И тотчас же, не ожидая ответа, быстро заговорила, что это целая история, что она должна была отправиться в Царское, к одной приятельнице – певице, которая больна, и вообще там происходила какая-то трагедия, о которой она не имеет права мне говорить, так как это меня не касается.
– Уж не ревнуешь ли ты меня? О, ты мне можешь верить, Ваня. Но ты меня не понимаешь. Мы живем чувствами, обаянием искусства. Ты немного рассудочен, и в тебе нет гуманности. Но я тебя одного люблю, никого, кроме тебя. Не стесняй же моей свободы, тебе тут многое недоступно, непонятно.
Мне действительно было – не то, что многое, а, пожалуй, все непонятно и страшно. Но как же стеснять человеческую – если это человеческая – свободу? Если б еще у меня чувство «собственности» к Варе было (это бывает у иных к женщинам, на известное время, короткое или долгое) – но чувства «собственности» у меня к Варе никогда не было.

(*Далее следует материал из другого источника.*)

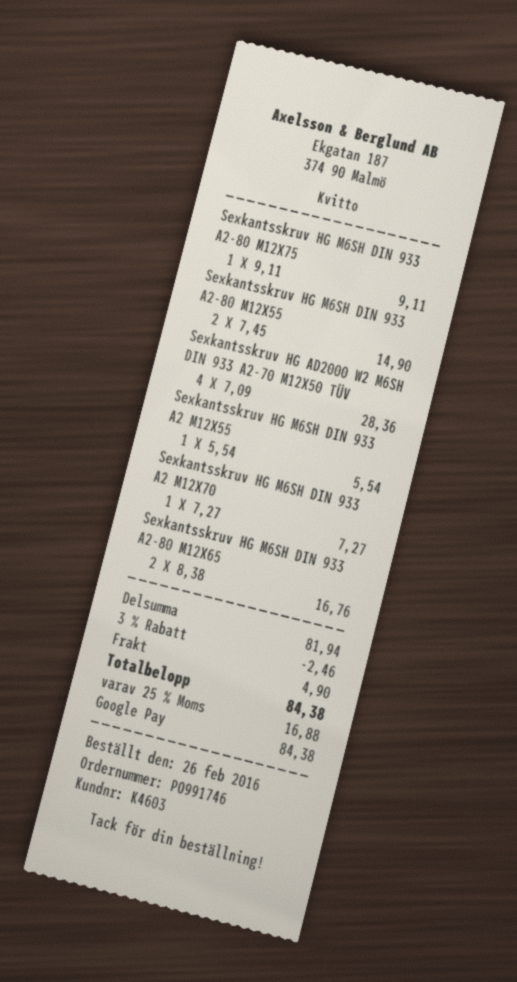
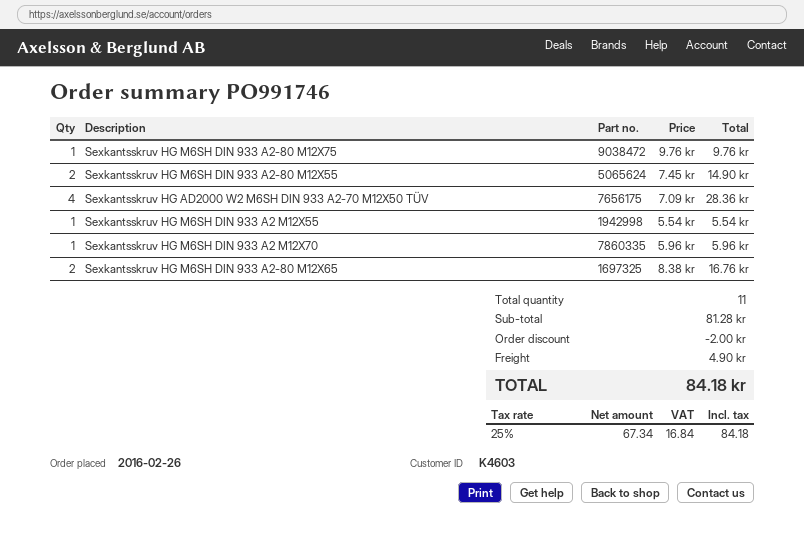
Sexkantsskruv HG M6SH DIN 933 A2-80 M12X75: 1 x 9.11 = 9.11 -> 1 x 9.76 = 9.76
Sexkantsskruv HG M6SH DIN 933 A2 M12X70: 1 x 7.27 = 7.27 -> 1 x 5.96 = 5.96
subtotal: 81.94 -> 81.28
discount: 2.46 -> 2.00
tax: 25% = 16.88 -> 25% = 16.84
total: 84.38 -> 84.18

Я и ушел. Тут она стала пропадать по целым дням и уже ничего мне не говорила, или так, скажет какой-то пустяк, видно, что неправду, и посмотрит искоса, точно боится меня; боится, что я не поверю. Вечно взволнованная, глаза блестят. Однажды вернулась в пять часов утра. Потом как-то услышал я, случайно, говорили о ней двое, – с грязными усмешками, грязными словами. Так говорили, что я один мог понять, что это о ней. Ничего нельзя было сделать.

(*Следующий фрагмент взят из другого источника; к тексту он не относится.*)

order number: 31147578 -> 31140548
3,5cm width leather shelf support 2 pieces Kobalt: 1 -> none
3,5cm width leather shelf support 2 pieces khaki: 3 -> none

Однако я увидел, что длить это нельзя; невозможно и нехорошо становится для обоих. Понимаю это один я, значит, я и должен тут действовать. Вообще я тут многое начал понимать. Прежде всего – крайнюю свою глупость. Я ведь мало видел женщин: что же? одну Варю. Ни раньше, ни после сталкиваться не приходилось, Варя же была, как я привык думать, от себя не рассуждая, моя «подруга жизни»; я привык, что мы оба – «люди», прежде всего. А тут я вдруг увидал, что она делает совершенно не то, что я бы делал или другой человек, и я даже не понимал, почему и для чего она все это делает. Допустив какую угодно артистическую натуру, – все-таки нельзя было ничего понять.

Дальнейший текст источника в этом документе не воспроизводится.